Techno Drive is a driving simulator video game. Its plot revolves around Japan's escalating traffic problems causing the country's roads to become paralyzed and deteriorating the driving ability of its population. The player is sent back to the past via a futuristic race car to rehabilitate drivers and prevent the problems of the future. The objective of the game is to control a car through a variety of racing-themed minigames under a limited amount of time. They are designed to test the player's skill and reaction time, judged by a letter grade from A− to E at the end. Minigames are split into three categories: Steering Technique, which only utilize the steering wheel; Footwork Technique, which use only the gas pedal and brake; and Practical Technique, which make use of all three. Objectives in these minigames differ for each one, including drifting around sharp corners, avoiding collision with other vehicles, driving with a bowl of liquid attached and avoiding any spills, dribbling a ball to the goal, and driving only when a large eyeball is closed. Only three minigames from each category can be played in a single game. Upon completion, the arcade cabinet prints out the player's results and letter grade.

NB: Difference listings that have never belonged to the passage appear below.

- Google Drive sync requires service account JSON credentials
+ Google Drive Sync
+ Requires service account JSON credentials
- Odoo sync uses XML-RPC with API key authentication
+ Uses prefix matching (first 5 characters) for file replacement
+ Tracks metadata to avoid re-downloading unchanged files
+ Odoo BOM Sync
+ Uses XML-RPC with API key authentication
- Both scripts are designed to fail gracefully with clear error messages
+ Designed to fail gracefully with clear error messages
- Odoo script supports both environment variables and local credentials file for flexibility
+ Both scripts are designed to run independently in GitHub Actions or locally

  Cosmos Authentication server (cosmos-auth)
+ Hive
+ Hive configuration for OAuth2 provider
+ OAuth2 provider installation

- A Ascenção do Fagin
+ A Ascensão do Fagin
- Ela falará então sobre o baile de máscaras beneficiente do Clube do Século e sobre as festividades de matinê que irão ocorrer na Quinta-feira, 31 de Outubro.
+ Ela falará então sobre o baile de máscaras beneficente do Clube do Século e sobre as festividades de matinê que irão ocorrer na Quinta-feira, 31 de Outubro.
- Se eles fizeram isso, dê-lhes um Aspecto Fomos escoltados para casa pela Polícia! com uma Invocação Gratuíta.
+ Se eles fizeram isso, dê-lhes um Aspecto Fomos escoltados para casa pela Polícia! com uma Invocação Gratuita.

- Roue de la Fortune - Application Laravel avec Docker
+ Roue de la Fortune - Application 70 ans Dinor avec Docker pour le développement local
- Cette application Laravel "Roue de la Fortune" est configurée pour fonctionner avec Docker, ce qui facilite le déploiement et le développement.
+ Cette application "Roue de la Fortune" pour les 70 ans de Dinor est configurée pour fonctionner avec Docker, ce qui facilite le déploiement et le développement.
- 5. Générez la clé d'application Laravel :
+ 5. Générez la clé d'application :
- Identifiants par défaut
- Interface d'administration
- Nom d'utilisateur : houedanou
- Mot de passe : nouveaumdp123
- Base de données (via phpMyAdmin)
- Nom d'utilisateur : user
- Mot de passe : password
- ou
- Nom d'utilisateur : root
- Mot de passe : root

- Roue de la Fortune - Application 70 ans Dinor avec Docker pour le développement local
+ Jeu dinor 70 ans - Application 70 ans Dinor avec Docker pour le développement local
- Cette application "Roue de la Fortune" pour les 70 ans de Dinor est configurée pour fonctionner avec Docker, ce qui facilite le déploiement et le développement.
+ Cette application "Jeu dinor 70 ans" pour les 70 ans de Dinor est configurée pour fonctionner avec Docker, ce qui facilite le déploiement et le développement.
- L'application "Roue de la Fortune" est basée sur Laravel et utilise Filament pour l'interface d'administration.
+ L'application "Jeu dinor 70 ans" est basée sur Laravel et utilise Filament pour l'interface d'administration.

==Development and release==
Techno Drive is the second game in Namco's Almighty Human Project series, which also include the skeeball-esque Gynotai (1996) and action game Photo Battle (2003). It was designed by a small team of employees led by Minoru Sashida, a designer that was known for his work on redemption games and mechanical prize-winning machines; Sashida used the knowledge he gained from these while developing Techno Drive. Sashida worked primarily on the game's graphical interface, which features bold, fluorescent color choices and flat-shaded polygons. Techno Drive was designed to be vastly different and distinct from Namco's previous racing game offerings, such as Ridge Racer (1993), and appealing towards a wide player demographic. The upbeat soundtrack, which has been described as techno and electronica, was composed by Koji Nakagawa, who later went on to compose similar electronic music for Ace Combat 3: Electrosphere (1999).

Techno Drive was demonstrated at the 1998 Amusement Operator's Union (AOU) tradeshow at the Makuhari Messe convention center in Tokyo, alongside games such as Ehrgeiz, Time Crisis II, and Panic Park. Its original concept attracted attention from publications. The game was published on July 1, 1998 in Japan.

==Reception and legacy==
Game Machine listed Techno Drive as being the third most popular arcade game of August 1998. A reviewer for Edge described Techno Drive as being a "complete and drastic departure for Namco", and a game that distinguished itself from most other racing arcade games with its futuristic presentation and vastly-different gameplay structure. The reviewer said that it drastically departs from the real-world setting of Namco's previous racing games, such as the Ridge Racer series, and as such made it an intriguing title. Staff from Next Generation believed that Techno Drive possessed the same amount of innovation as Soulcalibur, which was released in the same time frame. They admired the game's stylized graphics, which they took as "a concession to the real meat of the game: technical driving ability". Staff also expressed disappointment towards the lack of any kind of home release. A writer for the Italian publication MegaConsole enjoyed Techno Drive for its immersive techno atmosphere and printer feature. Console Plus writers found Techno Drive to be an aesthetically-pleasing arcade game, and its unique concept made it stand out from other titles. VGM Online praised the soundtrack for its high production values and creativity, but criticized it for lacking variety.

Max Krieger, the creator of the puzzle game CROSSNIQ+, credits Techno Drive for inspiring most of the look and presentation used in his game. A song from the game appears as a playable track in the Nintendo Switch game Taiko no Tatsujin: Drum 'n' Fun!. The music used for the Footwork Technique minigames was played live at Ridge Racer Night 2, a concert hosted to celebrate the 20th anniversary of Ridge Racer in 2014. In July 2015, Bandai Namco Entertainment announced it would cease support for Techno Drive due to a shortage of necessary parts.